Mar 18, 2026

Better Puzzle Images: Switching to FLUX and Theme-Aware Generation

The puzzle images weren’t good enough. Washed-out colors, subjects floating in plain gray backgrounds, no personality. A snowman puzzle looked like a clipart asset. A helicopter puzzle had a subject so small that half the tiles were just empty sky.

The fix turned out to be two things: a better model and smarter prompts.

What Was Wrong

Our image generation pipeline was using stabilityai/stable-diffusion-xl-base-1.0 — the base model, not even the refiner — with generic prompts like:

"a cheerful snowman with a carrot nose, cute children's book illustration, vibrant colors"
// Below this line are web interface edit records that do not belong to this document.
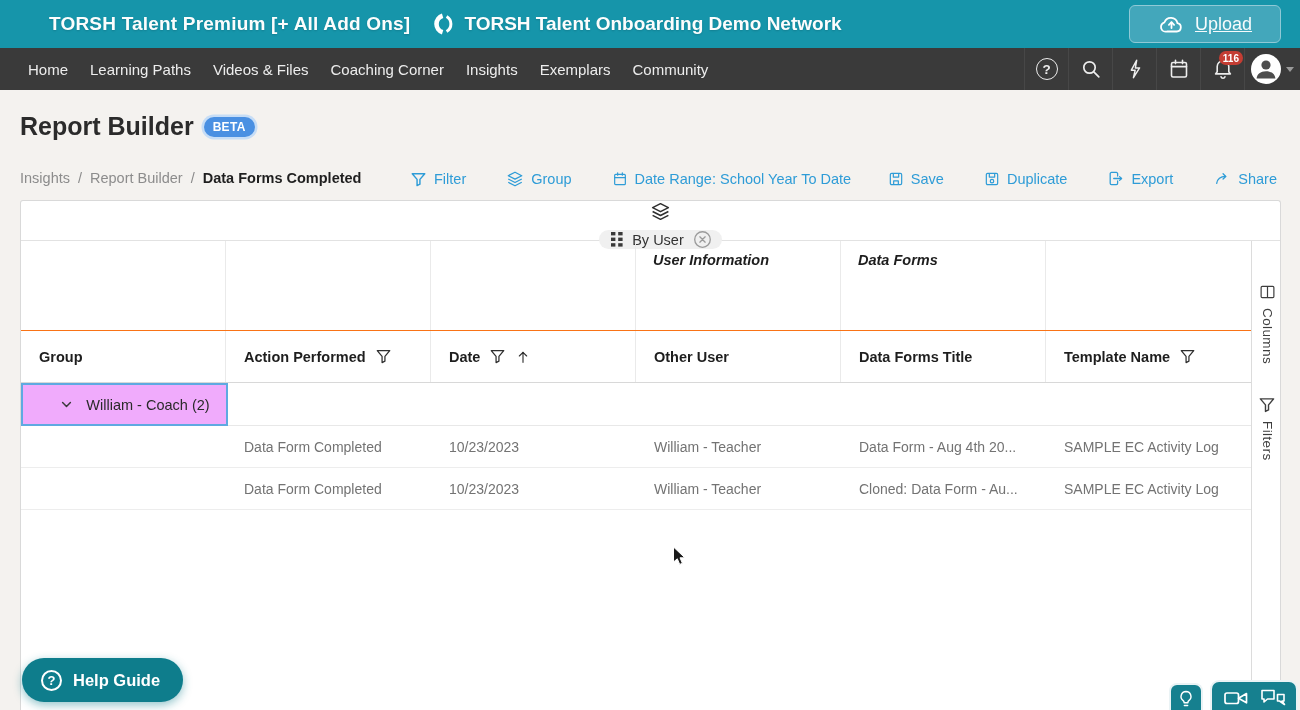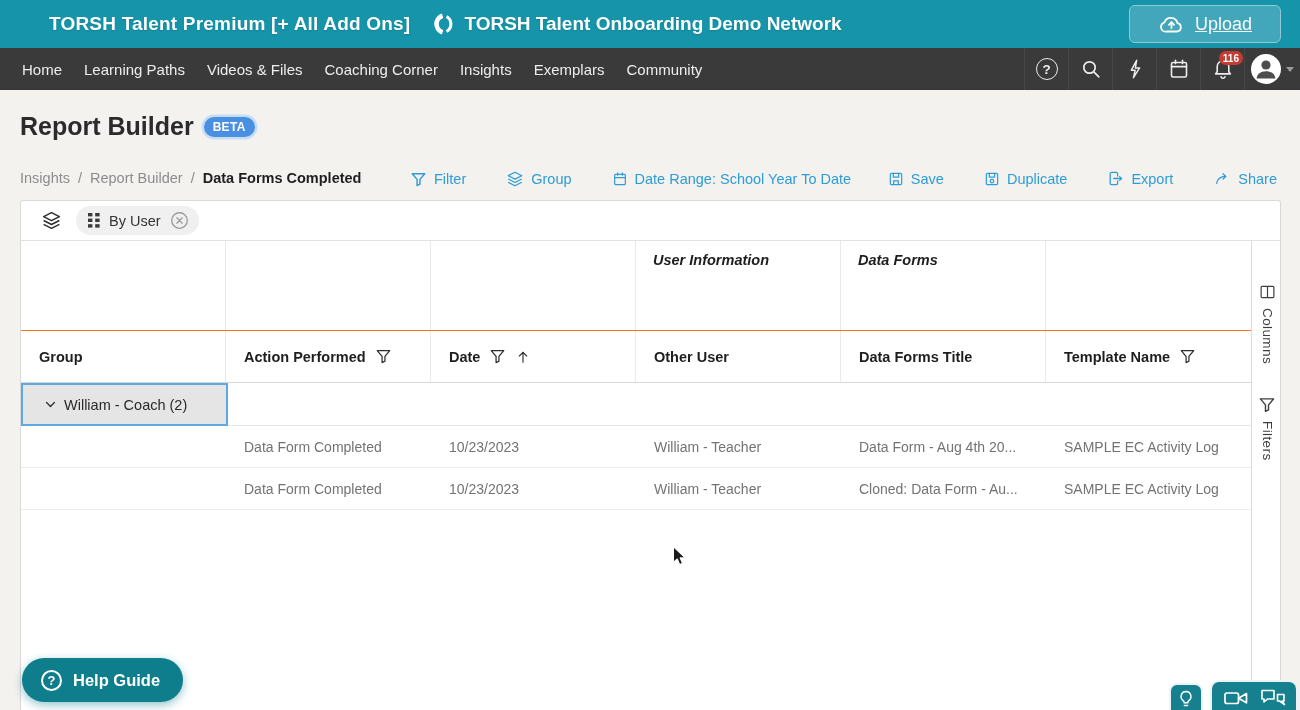"Home" .nav-items { margin-left: 11px -> 17px }
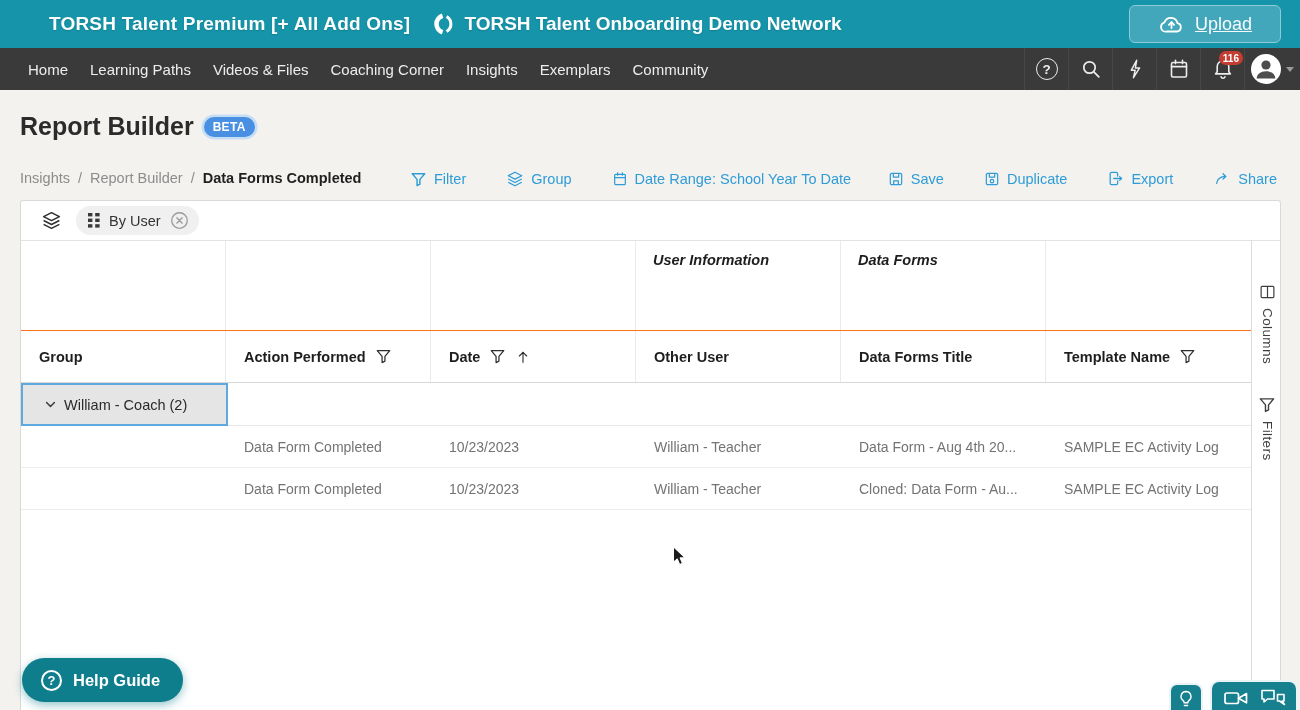"By User" .chip-bar { flex-direction: none -> column; gap: 14px -> 8px }
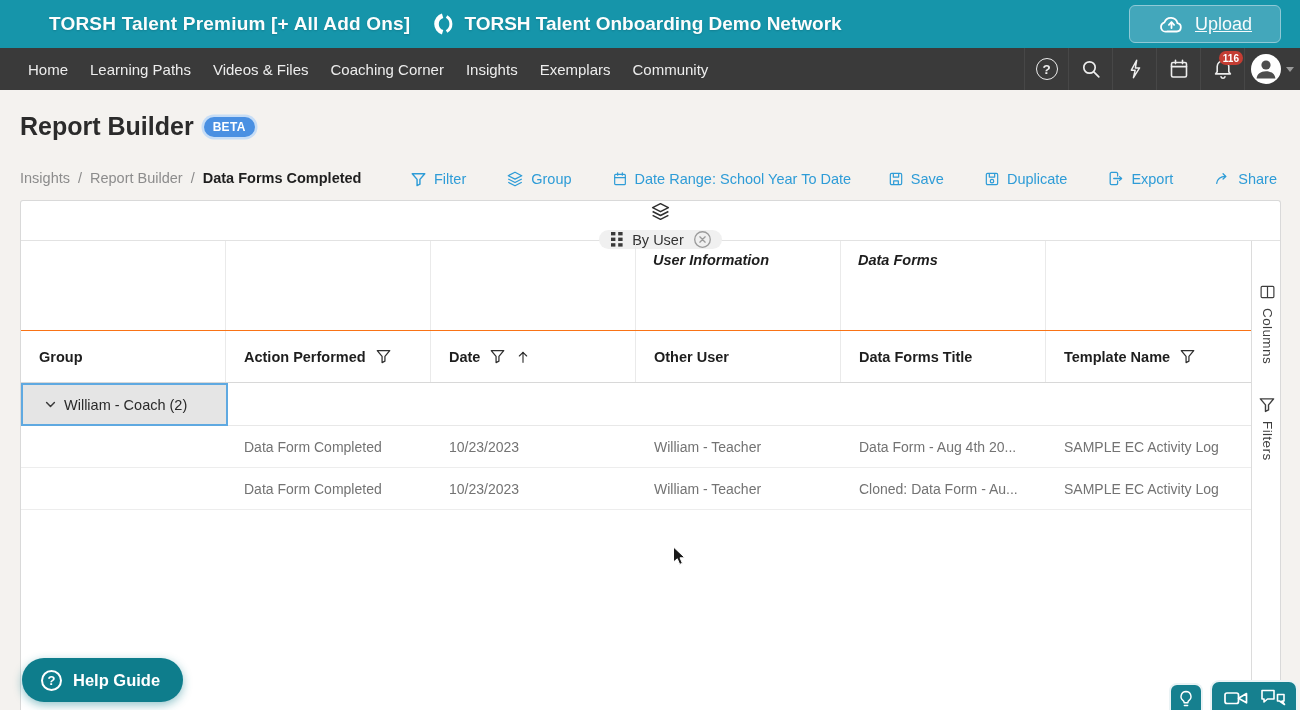"William - Coach (2)" .group-cell { background: #e5e5e5 -> #f0abfc; gap: 7px -> 13px; justify-content: none -> center }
No negative prompts. No composition hints. No awareness of which theme the puzzle belonged to. Every image came out the same way: small subject, large plain background, muted palette.

The irony: the carousel art (the theme covers and full-screen backgrounds that look great) was generated with the same model but much richer, more detailed prompts. The gap wasn’t the model — it was the prompt quality.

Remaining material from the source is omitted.